** SUPPLIED DATA **

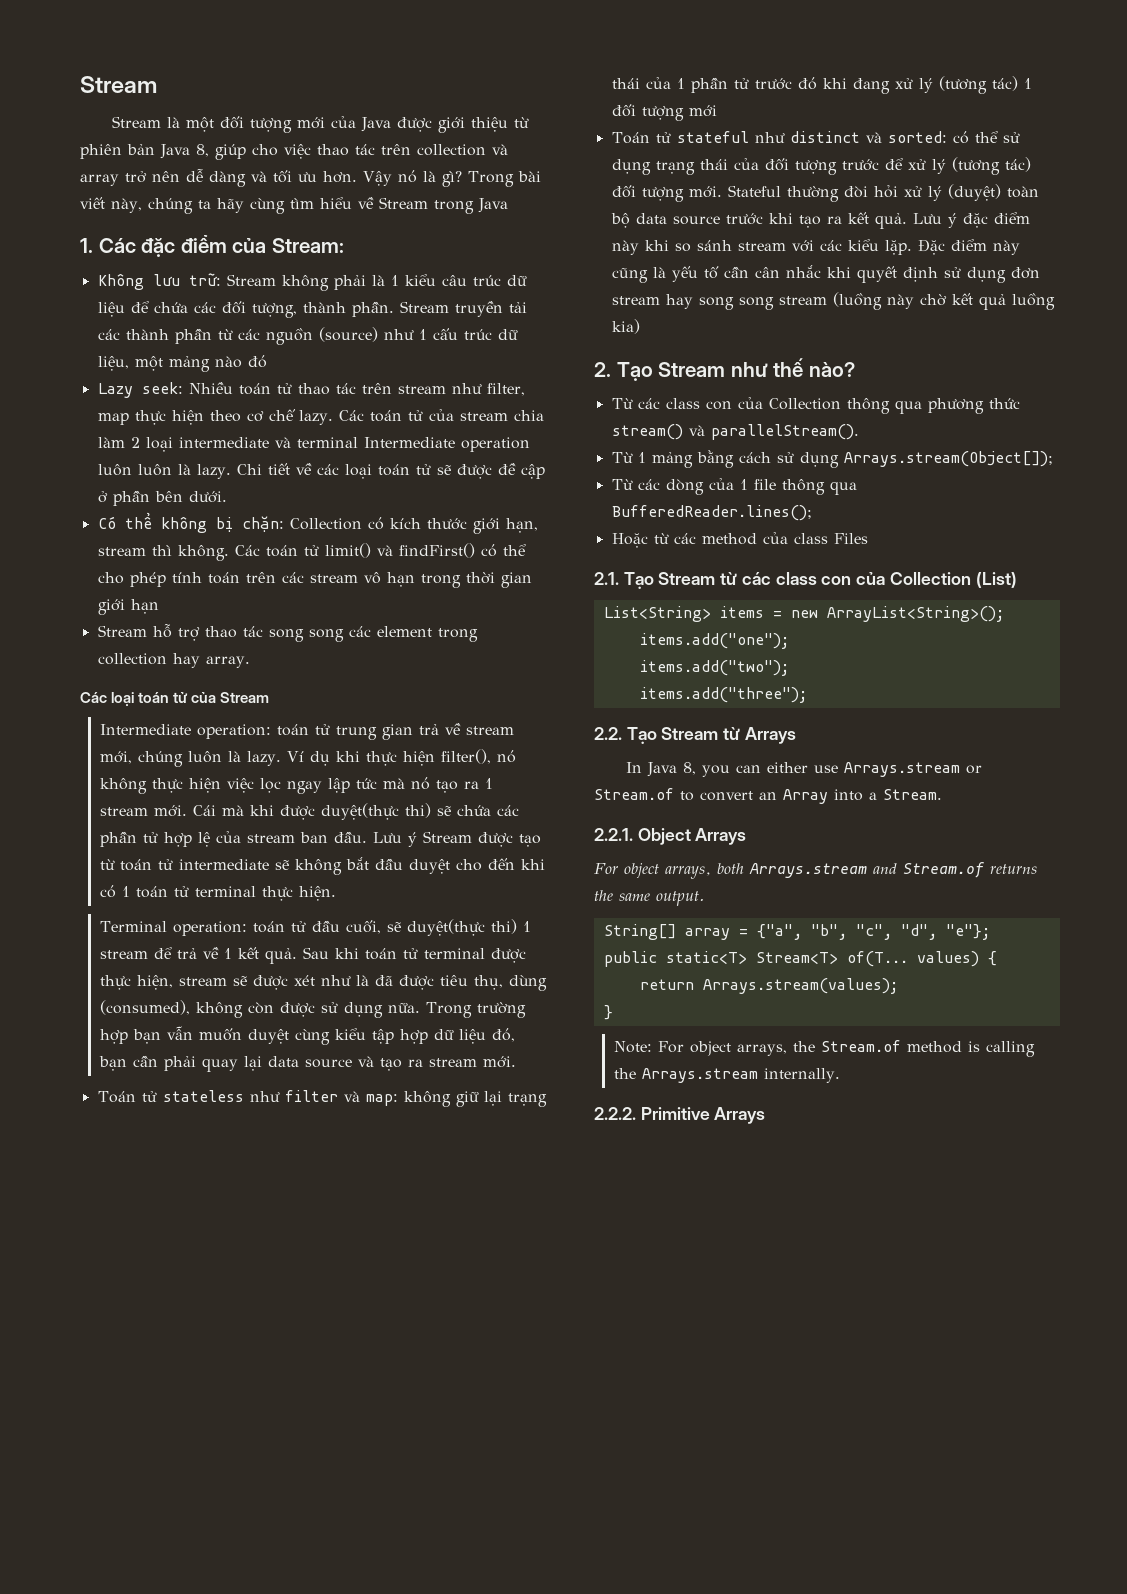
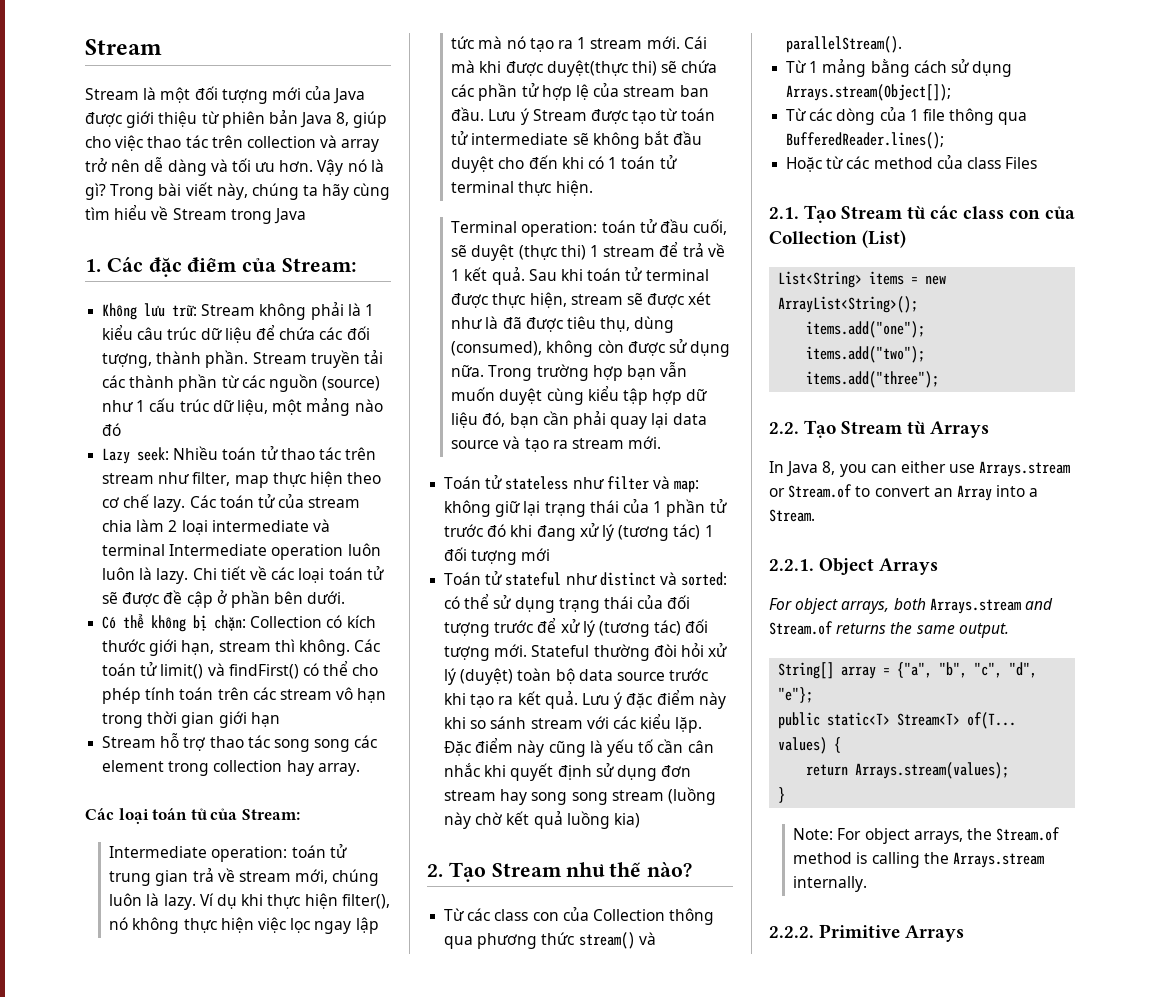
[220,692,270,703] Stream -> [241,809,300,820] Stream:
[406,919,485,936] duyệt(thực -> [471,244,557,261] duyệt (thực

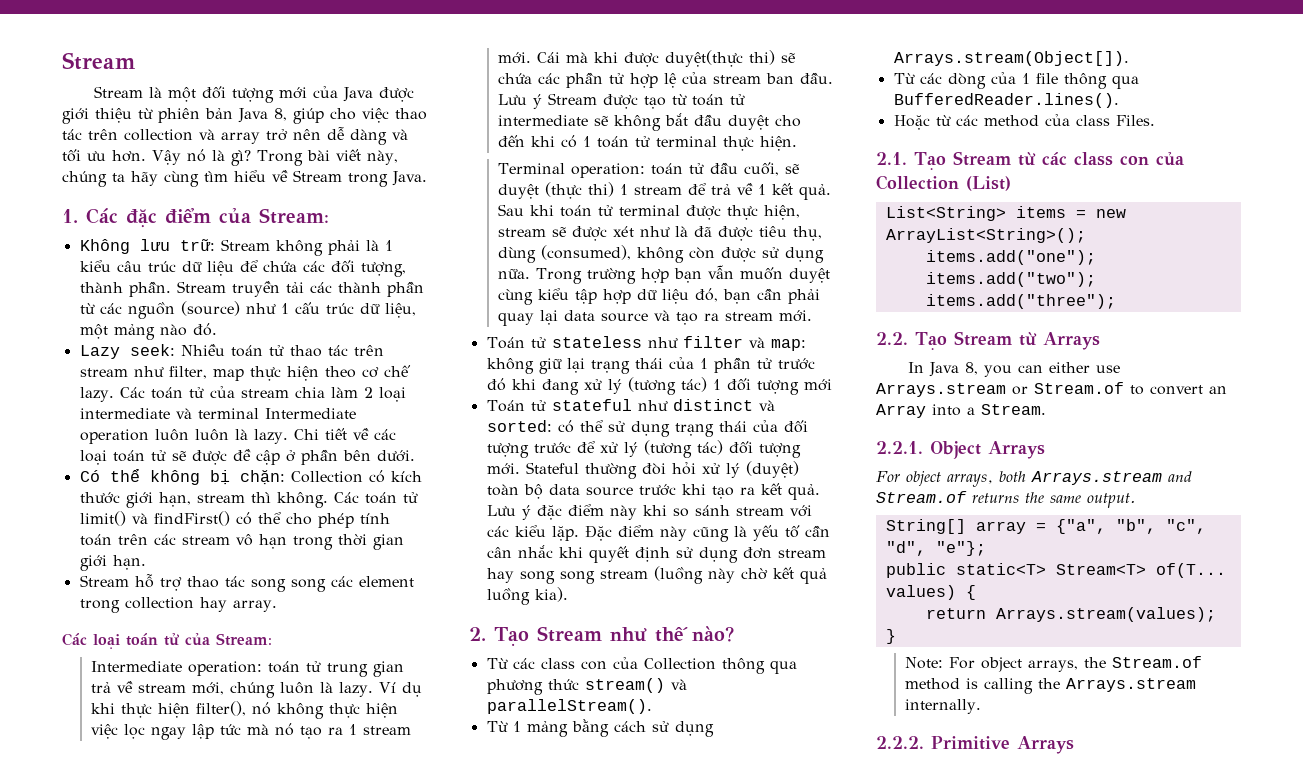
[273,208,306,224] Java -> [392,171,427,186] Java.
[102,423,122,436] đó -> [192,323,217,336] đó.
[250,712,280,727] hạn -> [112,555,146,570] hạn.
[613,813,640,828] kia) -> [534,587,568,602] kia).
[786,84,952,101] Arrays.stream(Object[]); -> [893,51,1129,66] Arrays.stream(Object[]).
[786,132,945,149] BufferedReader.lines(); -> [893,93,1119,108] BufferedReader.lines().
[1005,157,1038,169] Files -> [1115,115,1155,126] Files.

** DESCRIPTION OF THE TASK **
Every record should come back exactly as it is, though none of the pictures should.

** RESPONSE BOX **
[220,692,270,703] Stream -> [241,809,300,820] Stream:
[406,919,485,936] duyệt(thực -> [471,244,557,261] duyệt (thực

[273,208,306,224] Java -> [392,171,427,186] Java.
[102,423,122,436] đó -> [192,323,217,336] đó.
[250,712,280,727] hạn -> [112,555,146,570] hạn.
[613,813,640,828] kia) -> [534,587,568,602] kia).
[786,84,952,101] Arrays.stream(Object[]); -> [893,51,1129,66] Arrays.stream(Object[]).
[786,132,945,149] BufferedReader.lines(); -> [893,93,1119,108] BufferedReader.lines().
[1005,157,1038,169] Files -> [1115,115,1155,126] Files.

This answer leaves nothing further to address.